8. Change in Control. Subject to Sections 9 and 13:
(a) General. If there is a Change in Control (as defined below) and, within 18 months of such Change in Control, Executive terminates his employment for CIC Good Reason (as defined below) or he is terminated by the Company without Cause, Executive will receive a lump-sum cash payment equal to the sum of:
(i) any earned but unpaid Base Salary or other amounts (including reimbursable expenses and any vested amounts or benefits owing under or in accordance with the Company's otherwise applicable employee benefit plans or programs, including retirement plans and programs) accrued or owing through the date of termination;
(ii) an amount equal to 2 times the sum of (x) his then Base Salary; and
(iii) Executive’s Quarterly Bonuses for the fiscal year of such termination, prorated for the number of days that have elapsed during such year.
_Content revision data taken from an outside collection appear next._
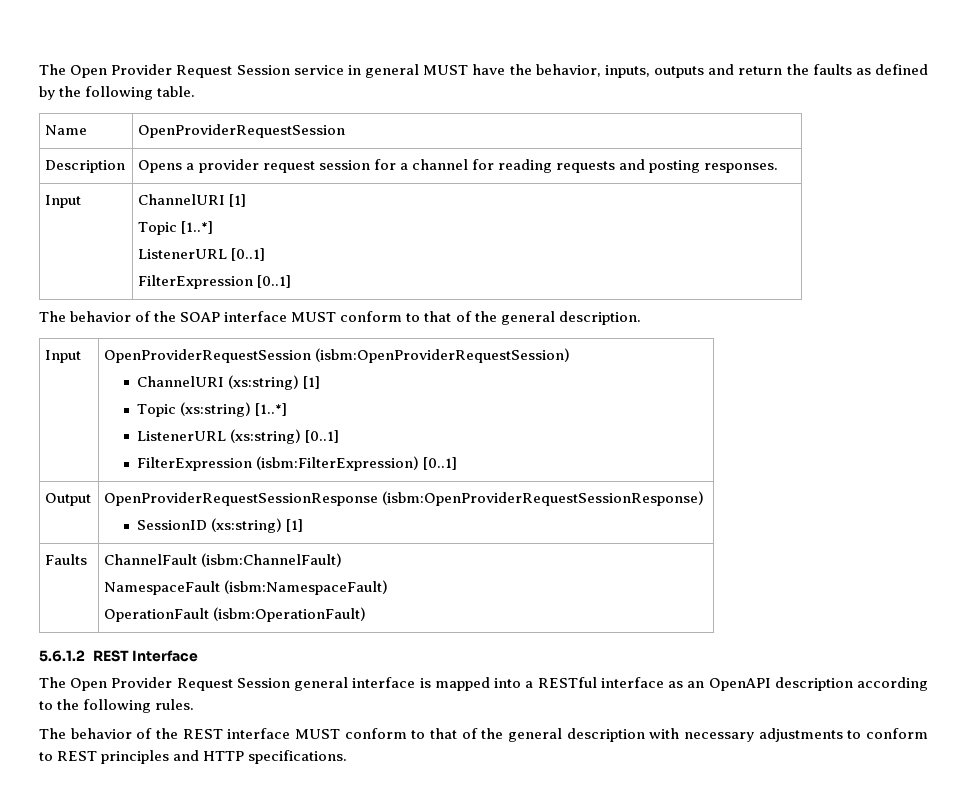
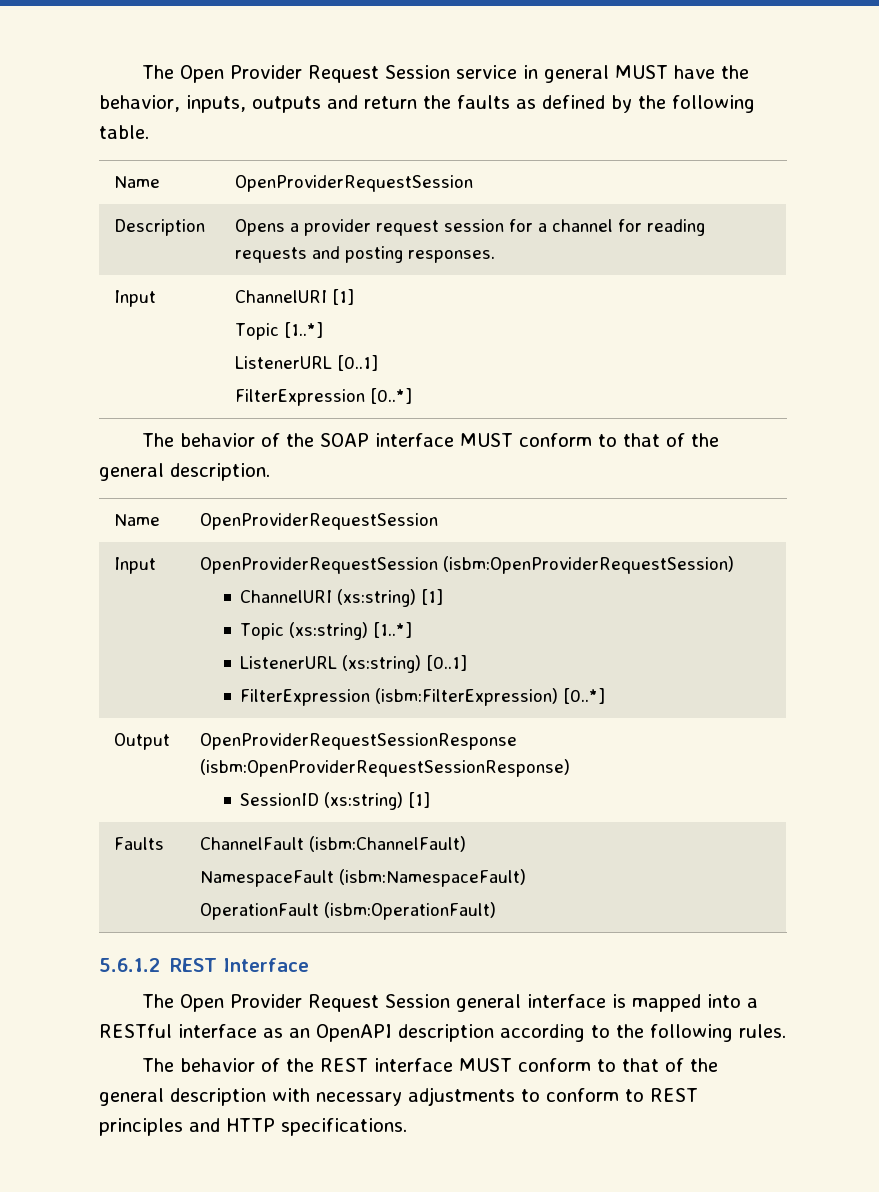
  Input | ChannelURI [1]
  Topic [1..*]
  ListenerURL [0..1]
- FilterExpression [0..1]
+ FilterExpression [0..*]
  The behavior of the SOAP interface MUST conform to that of the general description.
+ Name | OpenProviderRequestSession
  Input | OpenProviderRequestSession (isbm:OpenProviderRequestSession)
  ChannelURI (xs:string) [1]
  Topic (xs:string) [1..*]
  ListenerURL (xs:string) [0..1]
- FilterExpression (isbm:FilterExpression) [0..1]
+ FilterExpression (isbm:FilterExpression) [0..*]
In addition to the foregoing lump-sum payment:
(iv) the Company will continue Executive’s participation in the Company's medical, dental and vision plans (or if Executive is ineligible to continue to participate under the terms thereof, in substitute arrangements adopted by the Company providing substantially comparable benefits), for the 24-month period following the date of such termination; and
(v) all unvested stock options, restricted stock and other equity awards then held by Executive will fully vest and become exercisable as of the effective date of such termination.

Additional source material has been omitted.